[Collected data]
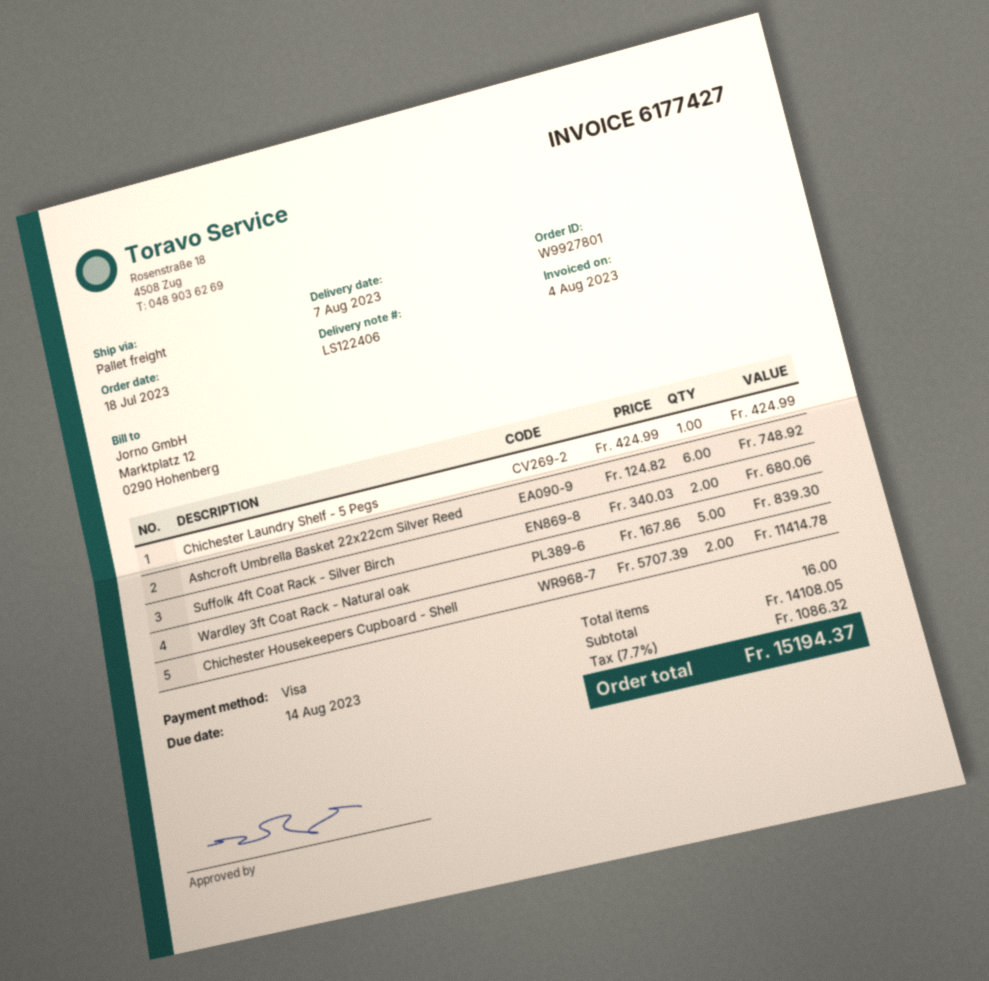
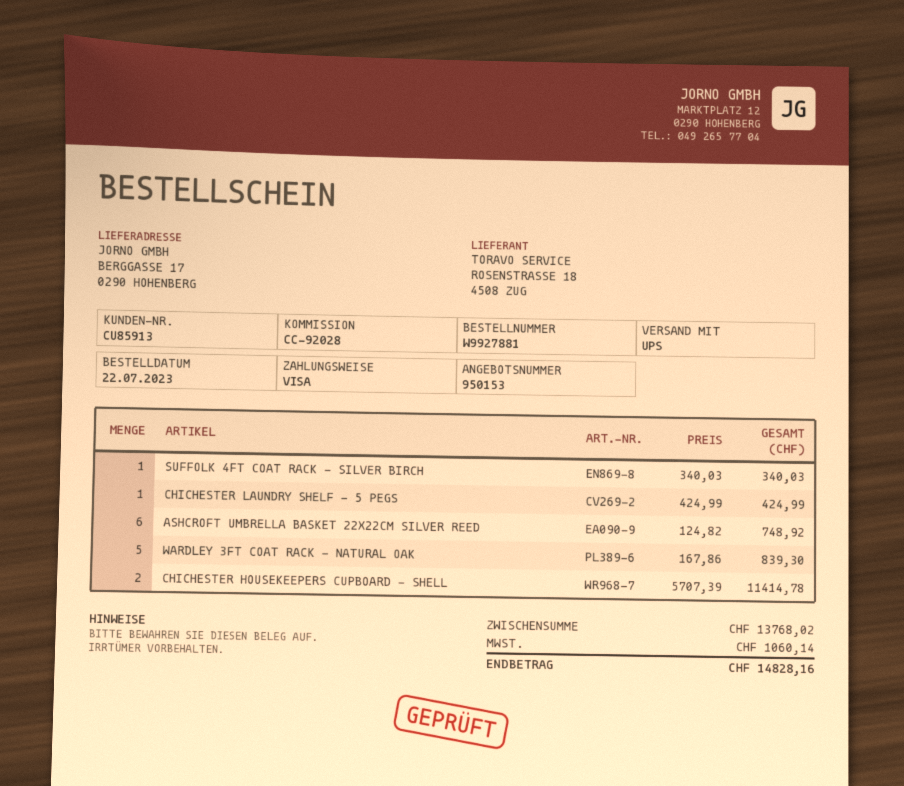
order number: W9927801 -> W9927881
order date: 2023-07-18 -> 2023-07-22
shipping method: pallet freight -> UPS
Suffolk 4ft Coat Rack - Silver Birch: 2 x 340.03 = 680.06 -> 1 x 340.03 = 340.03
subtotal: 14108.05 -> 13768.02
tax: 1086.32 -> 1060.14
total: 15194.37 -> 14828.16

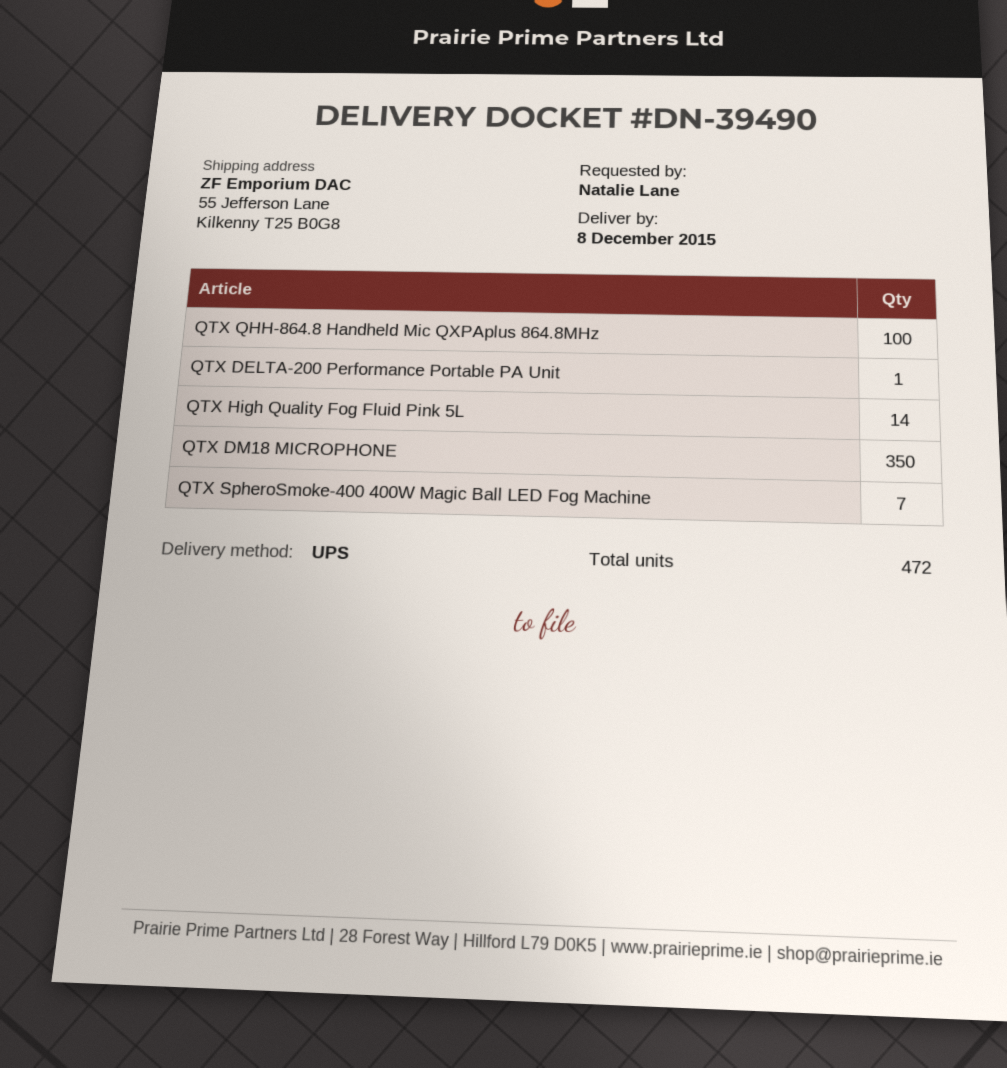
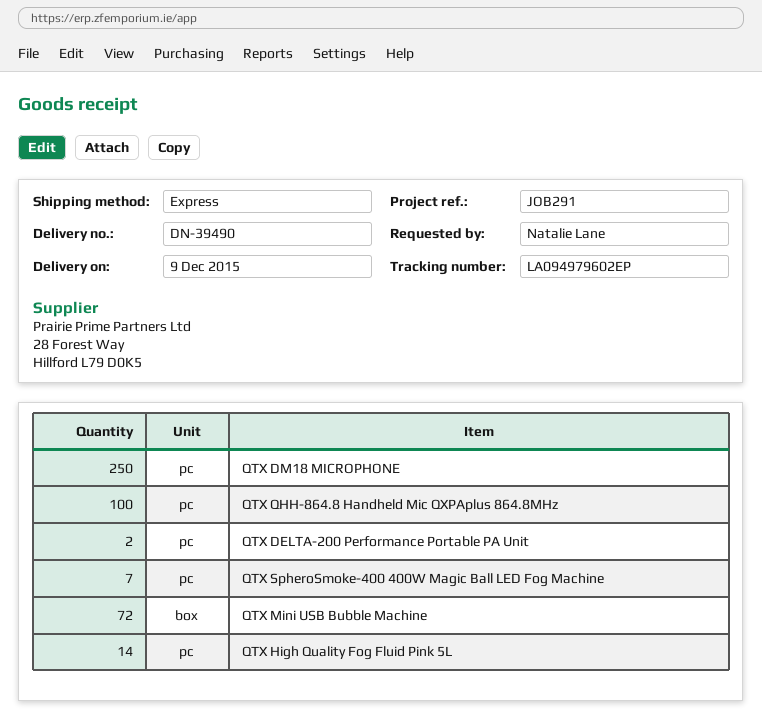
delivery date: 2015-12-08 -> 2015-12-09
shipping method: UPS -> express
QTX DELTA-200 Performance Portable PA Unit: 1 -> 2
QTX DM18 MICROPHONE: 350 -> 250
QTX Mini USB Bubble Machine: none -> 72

▶ _EXERCISE GOAL_:
The output must match the records word for word, except that no pictures appear.

▶ _FINAL ANSWER_:
order number: W9927801 -> W9927881
order date: 2023-07-18 -> 2023-07-22
shipping method: pallet freight -> UPS
Suffolk 4ft Coat Rack - Silver Birch: 2 x 340.03 = 680.06 -> 1 x 340.03 = 340.03
subtotal: 14108.05 -> 13768.02
tax: 1086.32 -> 1060.14
total: 15194.37 -> 14828.16

delivery date: 2015-12-08 -> 2015-12-09
shipping method: UPS -> express
QTX DELTA-200 Performance Portable PA Unit: 1 -> 2
QTX DM18 MICROPHONE: 350 -> 250
QTX Mini USB Bubble Machine: none -> 72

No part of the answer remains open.